Work item:
Retype each record exactly; no pictures.

Code change snippets:
☆ ☆ ☆
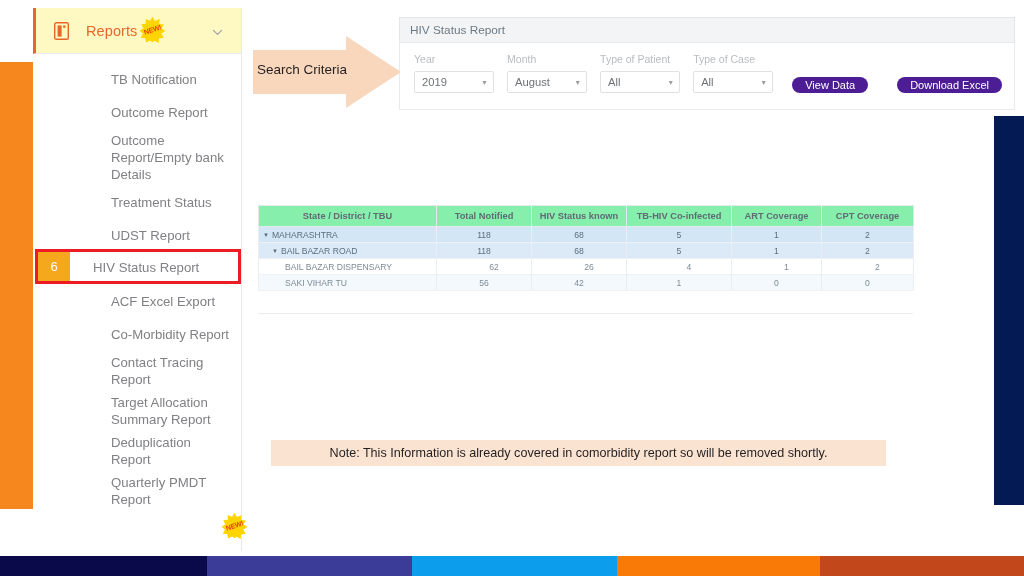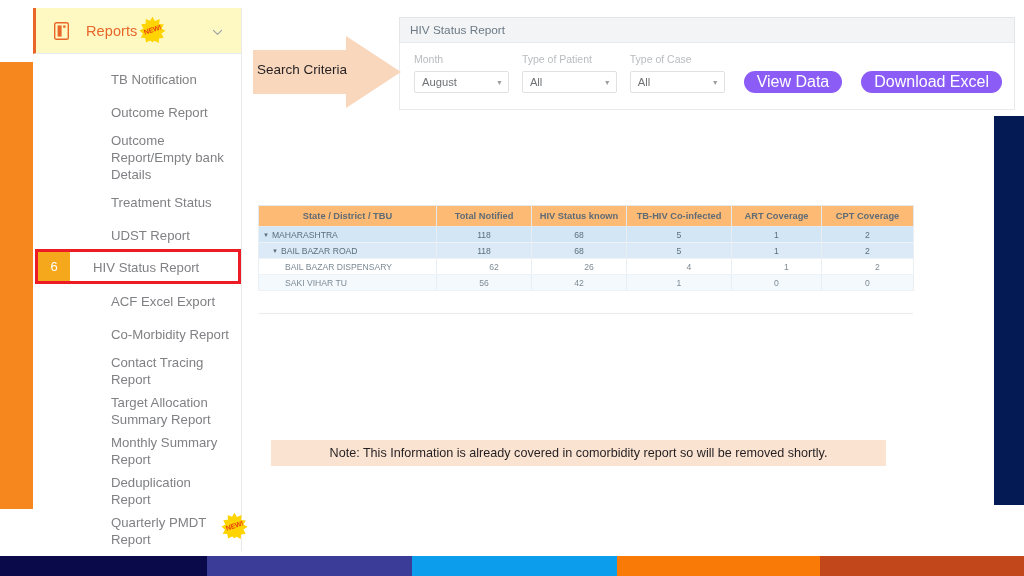"Year" div.field { html: none -> <div> <div>Year</div> <div> <span>2019</span> <span>▼</span> </div> </div> }
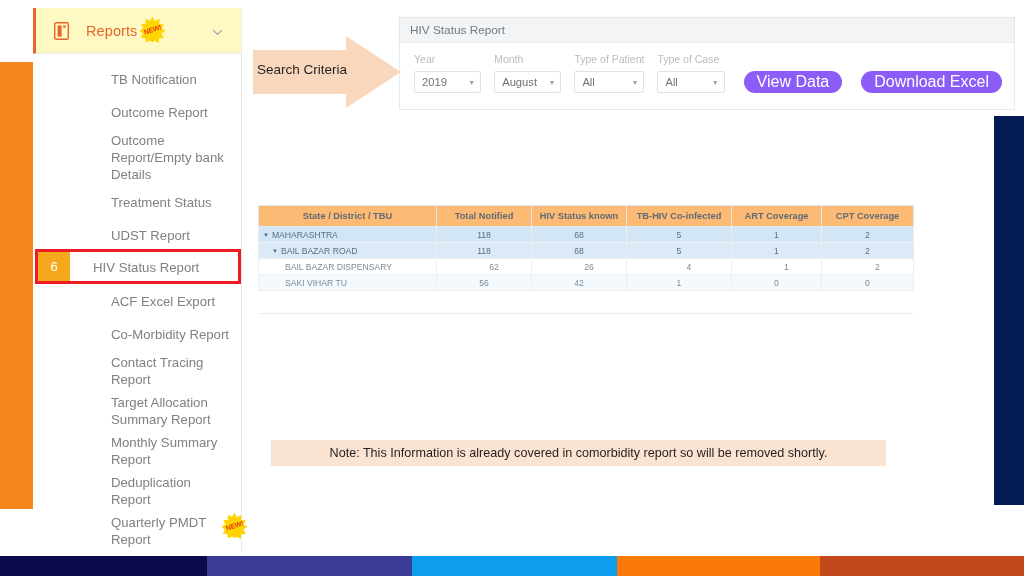"View Data" .btn { background: #8b5cf6 -> #4c1d95; font-size: 16px -> 11px; height: 22px -> 16px }
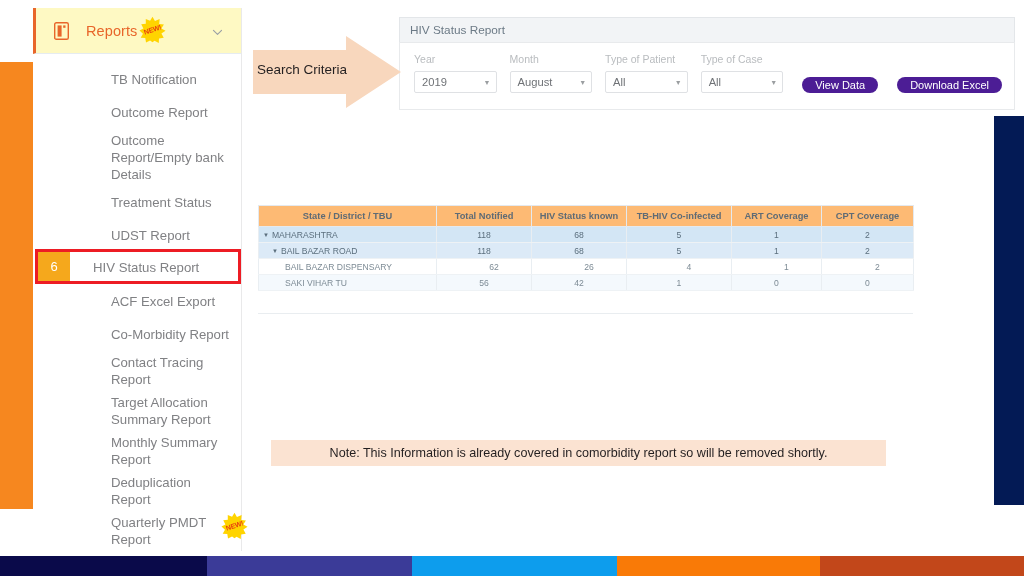"Download Excel" .btn.excel { margin-left: 6px -> 16px }
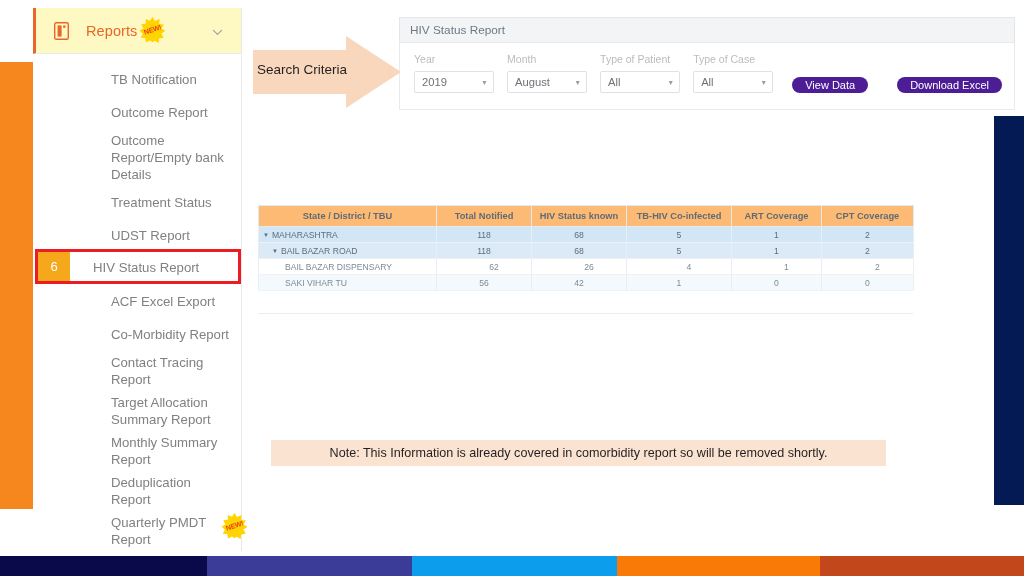"State / District / TBU" table.data th { background: #fdba74 -> #86efac }
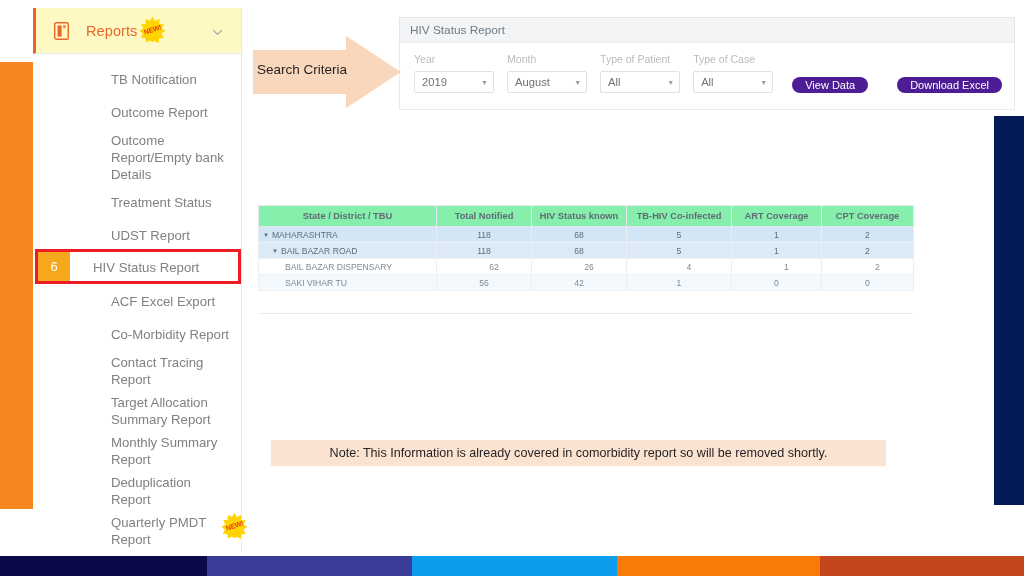"Monthly Summary Report" div.nav-item { html: <div> <span>Monthly Summary Report</span> </div> -> none }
☆ ☆ ☆
Response to the exercise:
"Year" div.field { html: none -> <div> <div>Year</div> <div> <span>2019</span> <span>▼</span> </div> </div> }
"View Data" .btn { background: #8b5cf6 -> #4c1d95; font-size: 16px -> 11px; height: 22px -> 16px }
"Download Excel" .btn.excel { margin-left: 6px -> 16px }
"State / District / TBU" table.data th { background: #fdba74 -> #86efac }
"Monthly Summary Report" div.nav-item { html: <div> <span>Monthly Summary Report</span> </div> -> none }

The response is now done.